I was sent to this facility as a teenager during one of the most vulnerable and confusing times of my life. I am now years sober, but let me be absolutely clear: this place had nothing to do with my recovery. In fact, the trauma I endured here nearly broke me in ways that took years of real, compassionate treatment to even begin to untangle.
I spent over a year inside these walls, and I have since been formally diagnosed with PTSD because of what happened to me there. The memories are not unpleasant. They are haunting. They are the kind of memories that shape the rest of your life whether you want them to or not.
If you are a parent desperately trying to help your child or an adult considering treatment, please read this with the gravity it deserves. This place is not safe. It is not healing. It is not therapeutic.
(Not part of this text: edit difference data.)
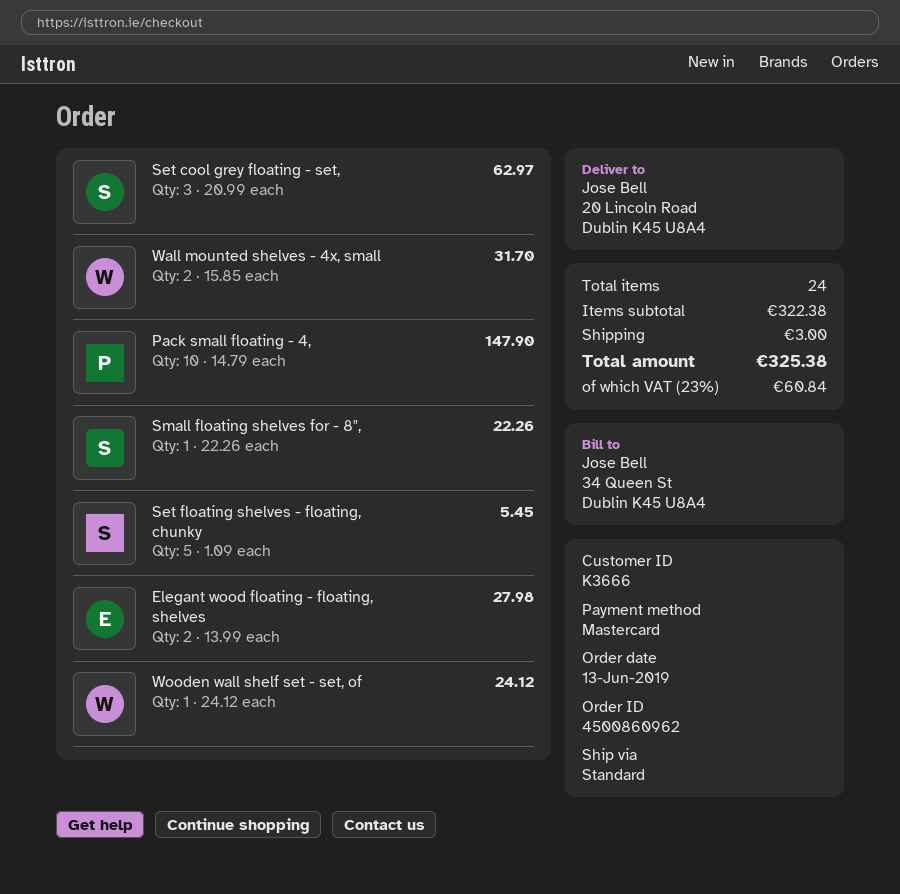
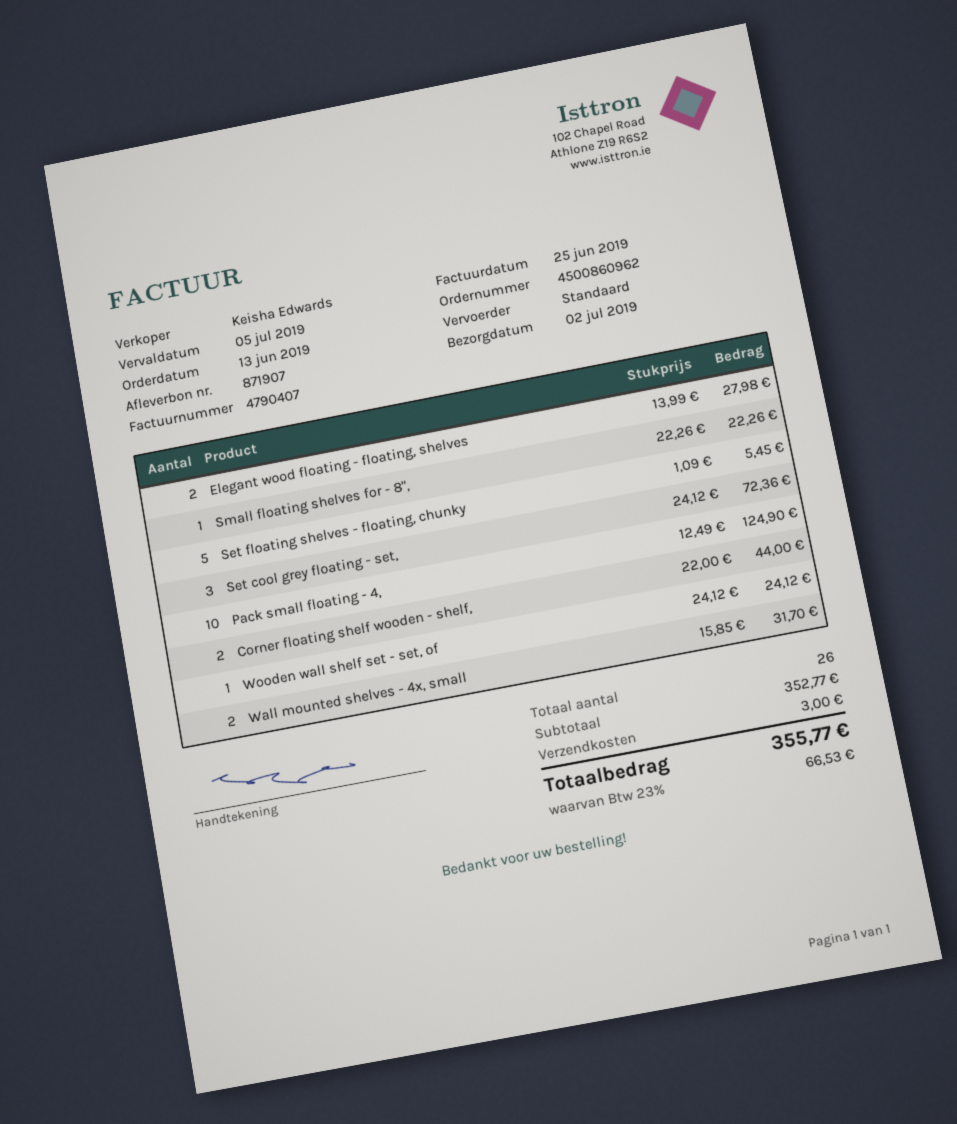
Set cool grey floating - set,: 3 x 20.99 = 62.97 -> 3 x 24.12 = 72.36
Pack small floating - 4,: 10 x 14.79 = 147.90 -> 10 x 12.49 = 124.90
Corner floating shelf wooden - shelf,: none -> 2 x 22.00 = 44.00
total quantity: 24 -> 26
subtotal: 322.38 -> 352.77
tax: 23% = 60.84 -> 23% = 66.53
total: 325.38 -> 355.77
It is traumatizing.
The environment was built on fear, intimidation, and absolute control. The very people entrusted with my wellbeing became the ones responsible for the deepest wounds I still carry.
Here are only a few examples of what I endured:
-I was locked inside a cell-like isolation building they called the "unit" for an entire week after a manic episode that was triggered by the heavy and unnecessary medications they prescribed and forced into me. It was not treatment. It was abandonment. I was a terrified kid left to unravel alone in a cold concrete room with nothing but a thin plastic mattress, a Bible, and a so-called counselor watching me through cameras every hour of the day and night. It felt less like medical supervision and more like being watched in a cage, waiting to see what would break first, my mind or my spirit.
- My privacy was repeatedly violated. Deeply personal experiences I begged to discuss only with my counselors were forced into group settings, ripping away any sense of safety or dignity.
- I witnessed and experienced staff aggression regularly. Their anger was unpredictable and frightening, creating a culture where speaking up felt dangerous.
- I was forced to attend religious services I did not believe in under threat of punishment. My spiritual autonomy was treated as disposable.
- When I reported that another boy was touching me inappropriately, I was not protected. The fear became so overwhelming that I tried to run away just to get away from the place that was supposed to keep me safe. After they caught me and dragged me back, I was punished instead of helped. I was forced to sleep on the floor for a month as a reminder that speaking up only made things worse. The message could not have been more obvious. My safety did not matter and neither did my voice
- Even phone calls to my parents were weaponized. They were intensely monitored, and when I expressed that I felt unsafe, I was punished for it.
There is so much more. Far more than anyone could fit in a single review. In fact, the things I witnessed during my year there were so disturbing and systemic that I often think a documentary exposing these horrors should already be in production.
What happened inside that facility was not a handful of isolated incidents. It was a culture of neglect, coercion, and abuse.
I am alive today. I am sober today. But not because of this place. I am here in spite of it.
If you are considering sending someone you love here, please rethink it. Look elsewhere. Find a place rooted in compassion, ethics, and genuine care. I would not wish what I went through on anyone.